The State of Software Security (SOSS) report, published by application security firm VA Veracode, revealed that the financial services are one of the slowest sectors to effectively repair common vulnerabilities in software.
The global report discovered that financial service companies took 29 days to address a quarter of their vulnerabilities in coding – and over a year – 573 days – to remediate all open vulnerabilities.
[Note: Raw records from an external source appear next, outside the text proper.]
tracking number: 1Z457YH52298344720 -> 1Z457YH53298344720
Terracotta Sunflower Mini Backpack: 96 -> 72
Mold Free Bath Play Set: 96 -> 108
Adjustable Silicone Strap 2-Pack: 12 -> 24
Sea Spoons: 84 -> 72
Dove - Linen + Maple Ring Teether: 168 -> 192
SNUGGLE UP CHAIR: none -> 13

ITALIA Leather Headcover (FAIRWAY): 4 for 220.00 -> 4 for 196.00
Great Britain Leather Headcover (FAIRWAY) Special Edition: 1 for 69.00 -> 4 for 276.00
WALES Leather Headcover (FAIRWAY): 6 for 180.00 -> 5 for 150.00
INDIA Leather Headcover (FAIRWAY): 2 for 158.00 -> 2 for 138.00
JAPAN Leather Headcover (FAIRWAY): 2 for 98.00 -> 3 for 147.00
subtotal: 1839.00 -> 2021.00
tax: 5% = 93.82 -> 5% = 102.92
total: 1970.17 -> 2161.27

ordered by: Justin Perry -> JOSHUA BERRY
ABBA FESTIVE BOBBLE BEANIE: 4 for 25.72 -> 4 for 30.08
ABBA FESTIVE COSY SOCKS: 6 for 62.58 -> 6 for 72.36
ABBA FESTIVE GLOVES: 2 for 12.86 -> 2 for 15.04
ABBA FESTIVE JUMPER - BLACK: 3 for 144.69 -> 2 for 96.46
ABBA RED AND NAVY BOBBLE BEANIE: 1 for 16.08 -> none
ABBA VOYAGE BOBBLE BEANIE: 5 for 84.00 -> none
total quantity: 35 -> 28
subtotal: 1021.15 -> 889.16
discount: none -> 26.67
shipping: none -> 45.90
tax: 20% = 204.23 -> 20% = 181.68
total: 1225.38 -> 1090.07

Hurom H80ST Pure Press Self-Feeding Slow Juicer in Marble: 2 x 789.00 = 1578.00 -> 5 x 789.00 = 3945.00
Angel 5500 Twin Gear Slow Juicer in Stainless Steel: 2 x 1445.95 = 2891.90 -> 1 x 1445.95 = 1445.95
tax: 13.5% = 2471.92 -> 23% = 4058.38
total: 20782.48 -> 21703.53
Their inability to quickly respond to vulnerabilities is leaving banks’ customers open to more cyber-attacks. Moreover, a notable 67% of current applications used by banks are at risk from information leakage attacks, which would violate EU GDPR laws.
Software vulnerabilities
According to research from the NCC group in 2017, software vulnerabilities in the financial sector had increased by over 400% since 2013. The company found out that the number of software vulnerabilities had increased over the four years, increasing from an average per organisation of 217 in 2013 to 910 in 2016.
The financial sector tends to have a reputation of having some of the most mature cybersecurity practices.
Despite this, the financial industry is still slow to repair open code vulnerabilities.
“The industry is ranked second to last in major verticals for “latest scan OWASP pass rate, and based on the flaw persistence analysis chart, it is leaving code vulnerabilities to linger longer than other industries,” the Veracode report reads.